Guess everyone has their favorite. This video has been passed around a bit:

http://www.halloweenforum.com/halloween-props/115641-styro-wars-styrofoam-glue-tests.html

Though be careful to note there is a difference between styrofoam and urethane foam. Technically I think this video is urethane. Styrofoam is a bit more sensitive to different solvents with will 'eat' the foam. Urethane is much more resistant. So if you really have styrofoam, you might want to spot check a small sample/scrap first. The last thing you want to do is melt down your styrofoam creation.


----------



## Sawtooth Jack (Apr 9, 2011)

G glue is okay to use with styrofoam.
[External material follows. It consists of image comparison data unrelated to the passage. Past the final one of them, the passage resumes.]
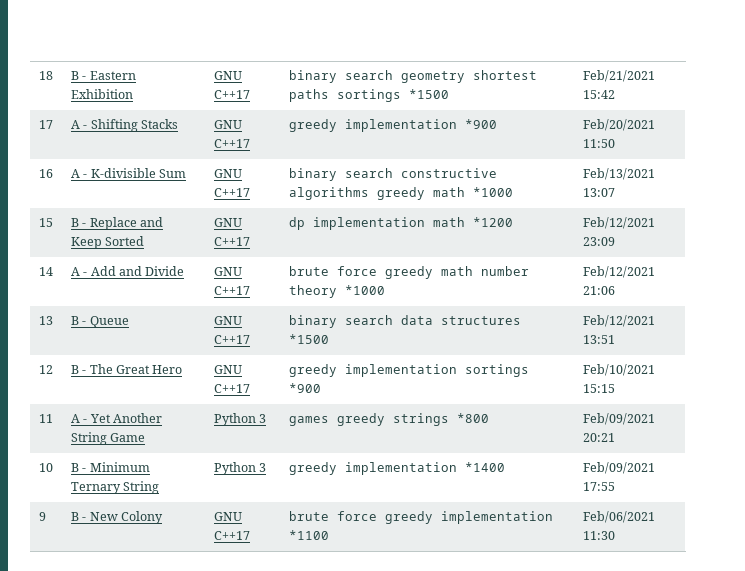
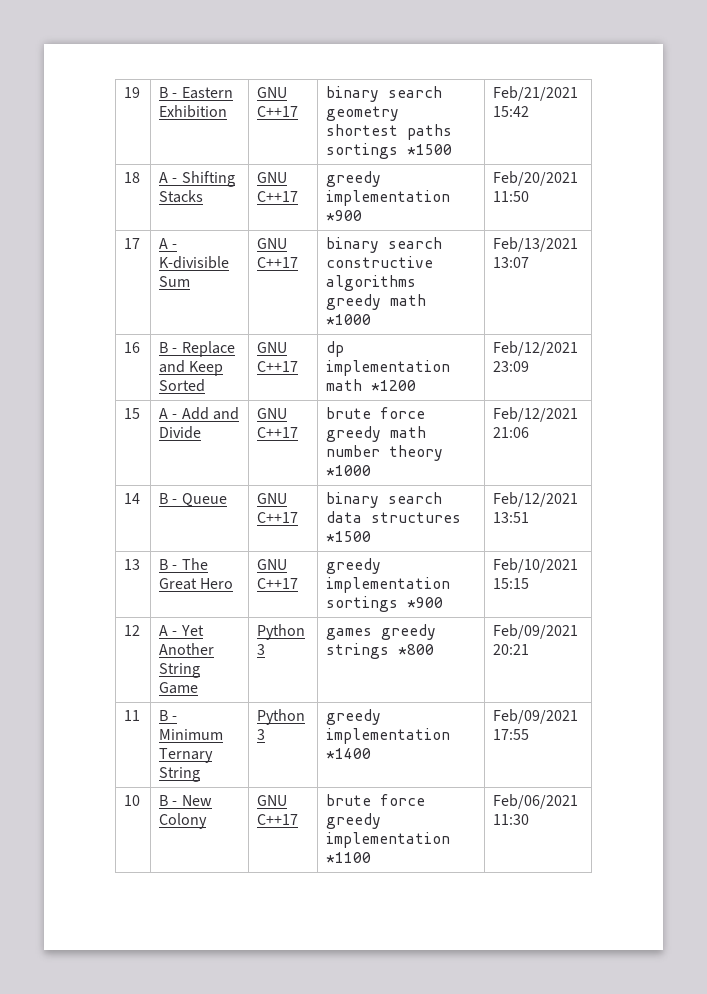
- 18 | B - Eastern Exhibition | GNU C++17 | binary search geometry shortest paths sortings *1500 | Feb/21/2021 15:42
+ 19 | B - Eastern Exhibition | GNU C++17 | binary search geometry shortest paths sortings *1500 | Feb/21/2021 15:42
- 17 | A - Shifting Stacks | GNU C++17 | greedy implementation *900 | Feb/20/2021 11:50
+ 18 | A - Shifting Stacks | GNU C++17 | greedy implementation *900 | Feb/20/2021 11:50
- 16 | A - K-divisible Sum | GNU C++17 | binary search constructive algorithms greedy math *1000 | Feb/13/2021 13:07
+ 17 | A - K-divisible Sum | GNU C++17 | binary search constructive algorithms greedy math *1000 | Feb/13/2021 13:07
- 15 | B - Replace and Keep Sorted | GNU C++17 | dp implementation math *1200 | Feb/12/2021 23:09
+ 16 | B - Replace and Keep Sorted | GNU C++17 | dp implementation math *1200 | Feb/12/2021 23:09
- 14 | A - Add and Divide | GNU C++17 | brute force greedy math number theory *1000 | Feb/12/2021 21:06
+ 15 | A - Add and Divide | GNU C++17 | brute force greedy math number theory *1000 | Feb/12/2021 21:06
- 13 | B - Queue | GNU C++17 | binary search data structures *1500 | Feb/12/2021 13:51
+ 14 | B - Queue | GNU C++17 | binary search data structures *1500 | Feb/12/2021 13:51
- 12 | B - The Great Hero | GNU C++17 | greedy implementation sortings *900 | Feb/10/2021 15:15
+ 13 | B - The Great Hero | GNU C++17 | greedy implementation sortings *900 | Feb/10/2021 15:15
- 11 | A - Yet Another String Game | Python 3 | games greedy strings *800 | Feb/09/2021 20:21
+ 12 | A - Yet Another String Game | Python 3 | games greedy strings *800 | Feb/09/2021 20:21
- 10 | B - Minimum Ternary String | Python 3 | greedy implementation *1400 | Feb/09/2021 17:55
+ 11 | B - Minimum Ternary String | Python 3 | greedy implementation *1400 | Feb/09/2021 17:55
- 9 | B - New Colony | GNU C++17 | brute force greedy implementation *1100 | Feb/06/2021 11:30
+ 10 | B - New Colony | GNU C++17 | brute force greedy implementation *1100 | Feb/06/2021 11:30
I built a coffin out of it for the office last year and the glue worked like a charm; although the styrofoam itself was in pieces by the time the kids and office workers had their way with it.


----------



## Spooky1 (Aug 25, 2008)

I've use Gorilla glue too.


----------



## VillaHaunter (Jul 13, 2011)

I use Gildden Gripper primer to glue foam together, just paint onto both surfaces and put them together with clamps or weight. I have done large foam sculpts and the foam will break before the joint does.


----------



## Jaybo (Mar 2, 2009)

I've never had Gripper work very well. I saw everyone raving about it last year, so I went and bought a quart to test. Not so great. I may have been too impatient though. I've noticed people allowing their pieces to dry for days. I just waited overnight for mine, about 12 hours, and it was still wet between the pieces. I believe it needs air to cure properly, which would explain why it took so long. I'm too impatient to wait that long, so I prefer Gorilla Glue which uses a chemical reaction and cures MUCH faster. As long as you use water to wet both pieces that are to be glued, it works very well. The glue reacts to the water and will be 80% cured in about an hour, and be fully cured in 24 hours.


----------



## Bone Dancer (Oct 7, 2005)

Liquid nail can work, just be sure you have the one for foam board.
I use Great Stuff foam insulation for the large blocks of styrofoam I have. You only need a small amount. I pin the parts together with bamboo skewers to help prevent expansion of the GS foam.
For small things, liquid nail works ok or gorillia glue. For large things, Great Stuff works fine.


----------



## mrdonl (Sep 5, 2012)

I use power grab by loctite. Its around $4.00/tube but works well on both types of foam.


----------



## medusa53 (Apr 11, 2010)

Thanks SO much to all of you!


----------



## Manon (Aug 2, 2011)

A great resource for gluing is http://www.thistothat.com/. You just put in what you're attaching to each other and it gives you the type of glue that works. LOVE IT!


----------



## Radford (Aug 7, 2012)

I've used liquid nail on both types with no problems myself. I noticed some of the tubes say they won't work on foam board , but I tested it just for giggles. It bonded them together and I have not seen any issue. I have also used loctite power grab. I find both of them work just fine. I am guessing they don't intend you to use the Liquid Nail to try and make a foam boat for fear of the water breaking it down? But all my tombstones I've bonded together with it don't seem to be falling apart. Going on 10 years of a full month display for several of them..........


----------



## Uruk-Hai (Nov 4, 2006)

Another fan of Loctite PowerGrab here. I use it for general adhesive and also as a calking to fill gaps. For large flat surface to surface I use the foam safe contact cement but I picked up some of the Gripper to give that a try.


----------



## autumnghost (Sep 12, 2009)

I love Glidden Grabber. I think it's supposed to be a primer for painting but it works great to glue Styro together. You can paint it on one surface without roughing up either surface, stick the pieces together, weight them down for a while (I wait overnight) and voila - glued Styro. No muss, no fuss and fairly inexpensive.


----------



## remylass (Sep 18, 2008)

Loctite PL300

http://www.homedepot.com/h_d1/N-5yc1v/R-202020476/h_d2/ProductDisplay?catalogId=10053&langId=-1&keyword=foamboard+glue&storeId=10051#.UFI6A1GP22w

Works great, as far as I can tell. Been using it for awhile now. Inexpensive.


----------